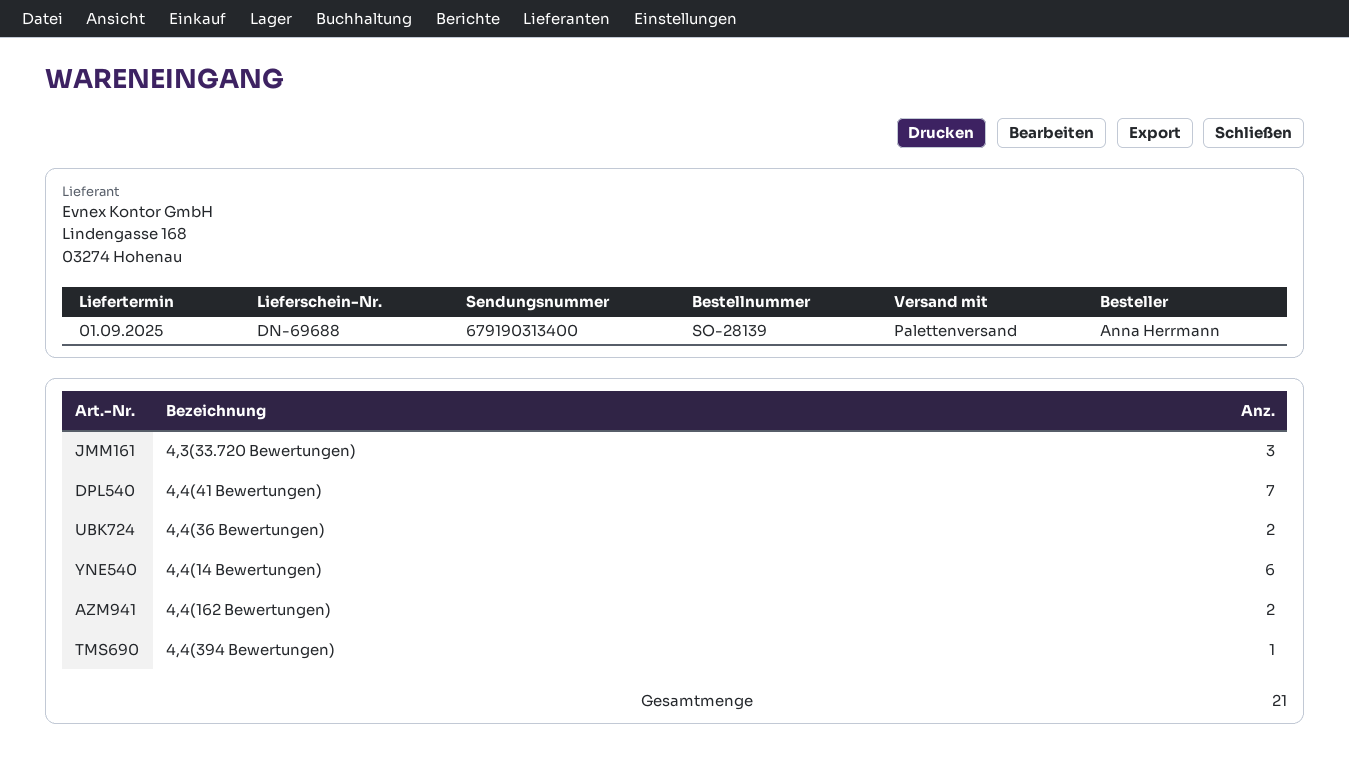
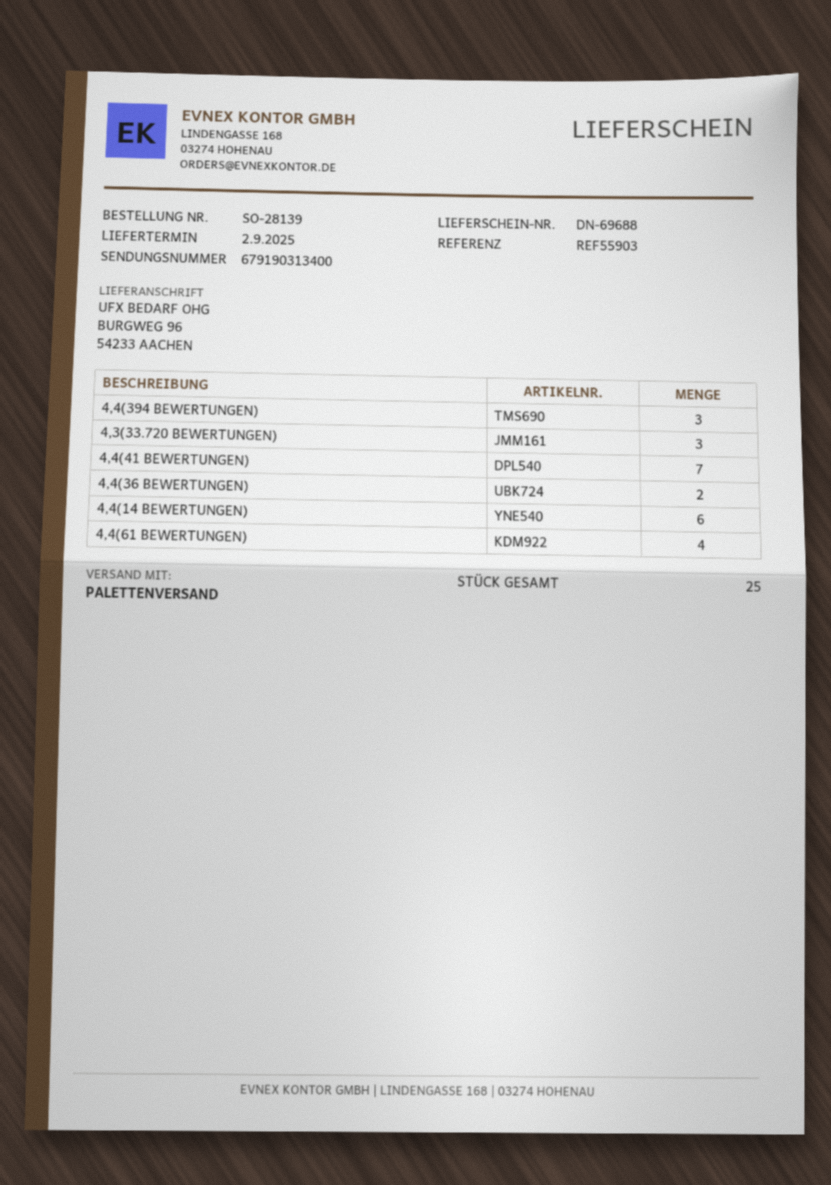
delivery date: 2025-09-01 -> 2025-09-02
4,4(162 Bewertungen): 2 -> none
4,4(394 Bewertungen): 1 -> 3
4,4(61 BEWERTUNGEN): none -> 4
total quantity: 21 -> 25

______________________________

**Work order:** The response should consist of the entries above, given again exactly and free of pictures.

**The completed task:**
delivery date: 2025-09-01 -> 2025-09-02
4,4(162 Bewertungen): 2 -> none
4,4(394 Bewertungen): 1 -> 3
4,4(61 BEWERTUNGEN): none -> 4
total quantity: 21 -> 25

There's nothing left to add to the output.